=== RECORDS FOR THE TASK ===

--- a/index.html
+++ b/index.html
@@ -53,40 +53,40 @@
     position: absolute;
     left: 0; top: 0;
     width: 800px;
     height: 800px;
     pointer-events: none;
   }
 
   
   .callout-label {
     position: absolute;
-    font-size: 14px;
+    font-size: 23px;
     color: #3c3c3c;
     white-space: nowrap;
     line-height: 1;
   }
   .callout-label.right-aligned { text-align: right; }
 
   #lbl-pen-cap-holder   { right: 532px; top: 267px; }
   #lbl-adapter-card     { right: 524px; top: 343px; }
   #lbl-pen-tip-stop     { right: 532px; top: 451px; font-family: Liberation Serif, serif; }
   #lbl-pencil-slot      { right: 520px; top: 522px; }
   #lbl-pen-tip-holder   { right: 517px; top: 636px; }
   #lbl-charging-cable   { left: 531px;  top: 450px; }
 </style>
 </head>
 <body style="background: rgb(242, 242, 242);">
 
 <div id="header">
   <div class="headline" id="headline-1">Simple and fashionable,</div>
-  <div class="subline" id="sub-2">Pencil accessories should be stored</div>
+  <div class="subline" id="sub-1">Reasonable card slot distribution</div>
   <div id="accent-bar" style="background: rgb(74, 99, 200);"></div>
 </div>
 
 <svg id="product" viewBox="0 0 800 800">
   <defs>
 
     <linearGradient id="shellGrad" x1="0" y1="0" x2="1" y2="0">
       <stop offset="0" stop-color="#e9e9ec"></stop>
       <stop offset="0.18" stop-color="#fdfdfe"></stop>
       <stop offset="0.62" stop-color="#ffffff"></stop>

===
=== RECORDS FOR THE TASK ===

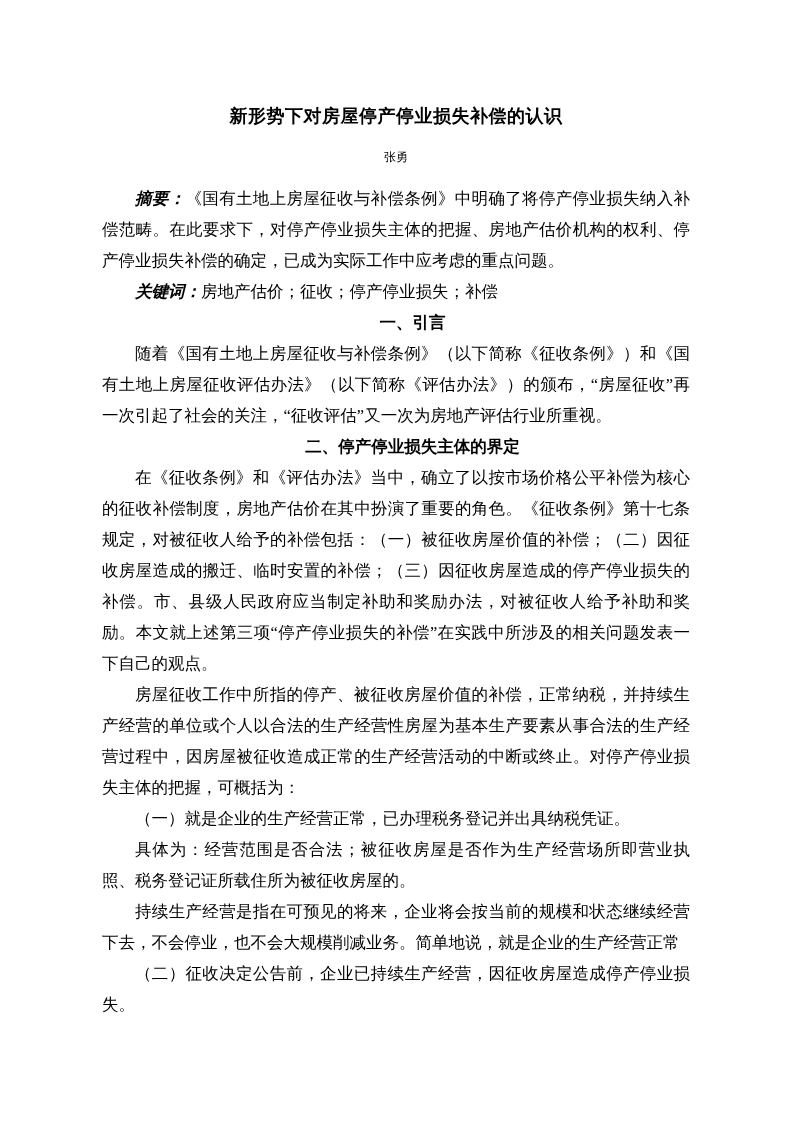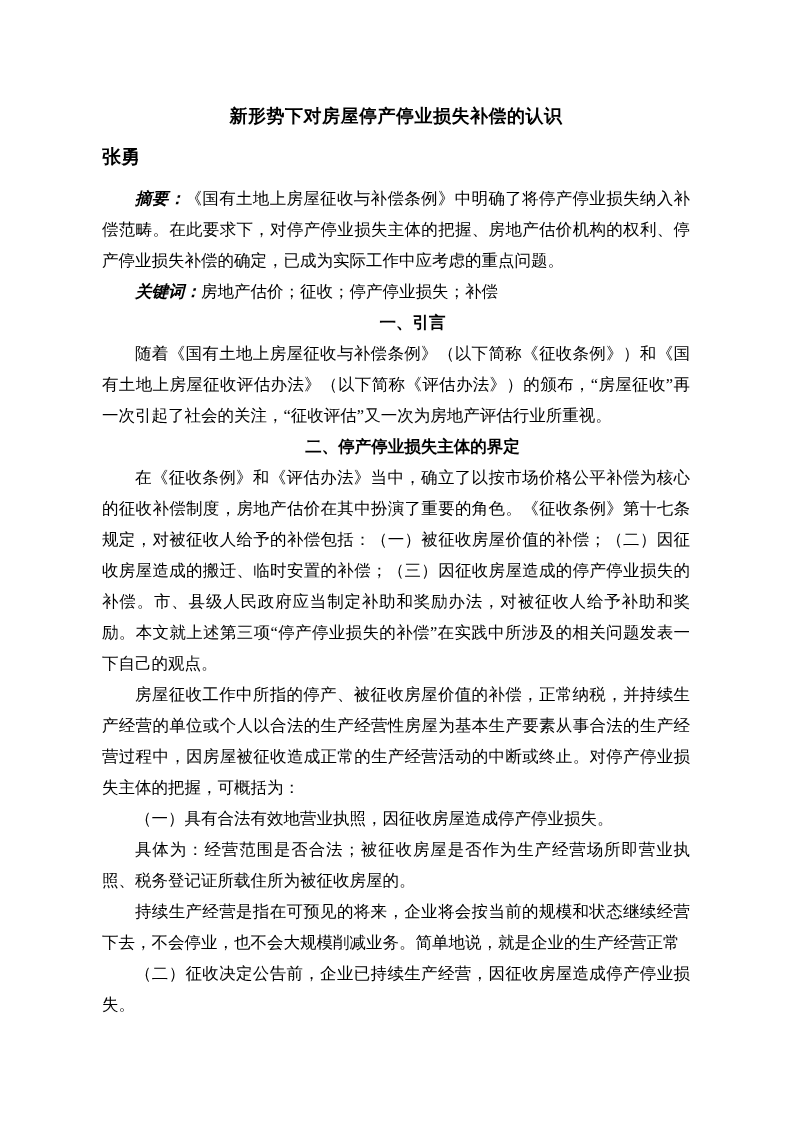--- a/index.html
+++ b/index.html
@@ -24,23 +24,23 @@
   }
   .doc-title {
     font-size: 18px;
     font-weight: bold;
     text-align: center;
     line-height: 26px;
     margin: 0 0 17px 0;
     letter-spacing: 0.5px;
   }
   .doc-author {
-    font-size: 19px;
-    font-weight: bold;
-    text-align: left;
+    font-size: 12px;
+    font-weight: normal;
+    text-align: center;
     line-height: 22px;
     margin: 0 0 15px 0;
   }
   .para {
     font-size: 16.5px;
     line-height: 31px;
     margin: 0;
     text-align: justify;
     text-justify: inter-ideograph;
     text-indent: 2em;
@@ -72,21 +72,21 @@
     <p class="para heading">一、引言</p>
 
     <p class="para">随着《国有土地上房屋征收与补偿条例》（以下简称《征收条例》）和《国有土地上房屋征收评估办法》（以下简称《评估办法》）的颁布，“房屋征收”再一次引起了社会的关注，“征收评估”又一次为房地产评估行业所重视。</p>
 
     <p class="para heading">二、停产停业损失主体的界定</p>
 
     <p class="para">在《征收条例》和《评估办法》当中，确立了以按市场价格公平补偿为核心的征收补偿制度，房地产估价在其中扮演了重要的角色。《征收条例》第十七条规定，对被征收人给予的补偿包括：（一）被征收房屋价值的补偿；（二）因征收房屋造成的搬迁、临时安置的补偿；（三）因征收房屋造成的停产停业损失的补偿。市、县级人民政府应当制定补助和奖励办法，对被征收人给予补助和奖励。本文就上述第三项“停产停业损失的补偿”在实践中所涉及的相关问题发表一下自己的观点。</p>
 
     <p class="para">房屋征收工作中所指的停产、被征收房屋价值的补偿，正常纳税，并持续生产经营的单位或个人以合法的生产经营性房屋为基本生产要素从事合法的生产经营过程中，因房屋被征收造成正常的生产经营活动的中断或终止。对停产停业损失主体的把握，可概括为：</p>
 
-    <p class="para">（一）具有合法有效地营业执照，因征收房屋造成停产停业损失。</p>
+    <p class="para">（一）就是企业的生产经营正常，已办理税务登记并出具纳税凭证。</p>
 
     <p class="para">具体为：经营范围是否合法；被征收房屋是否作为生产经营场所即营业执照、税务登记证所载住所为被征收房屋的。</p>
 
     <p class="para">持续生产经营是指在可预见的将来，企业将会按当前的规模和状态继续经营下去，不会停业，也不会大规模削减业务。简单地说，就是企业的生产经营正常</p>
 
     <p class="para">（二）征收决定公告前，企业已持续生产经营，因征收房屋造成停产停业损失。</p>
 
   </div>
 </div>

===

__TASK BRIEF__
Show the lines above that have the word "color".

__WRITTEN REPLY__
     color: #3c3c3c;
       <stop offset="0" stop-color="#e9e9ec"></stop>
       <stop offset="0.18" stop-color="#fdfdfe"></stop>
       <stop offset="0.62" stop-color="#ffffff"></stop>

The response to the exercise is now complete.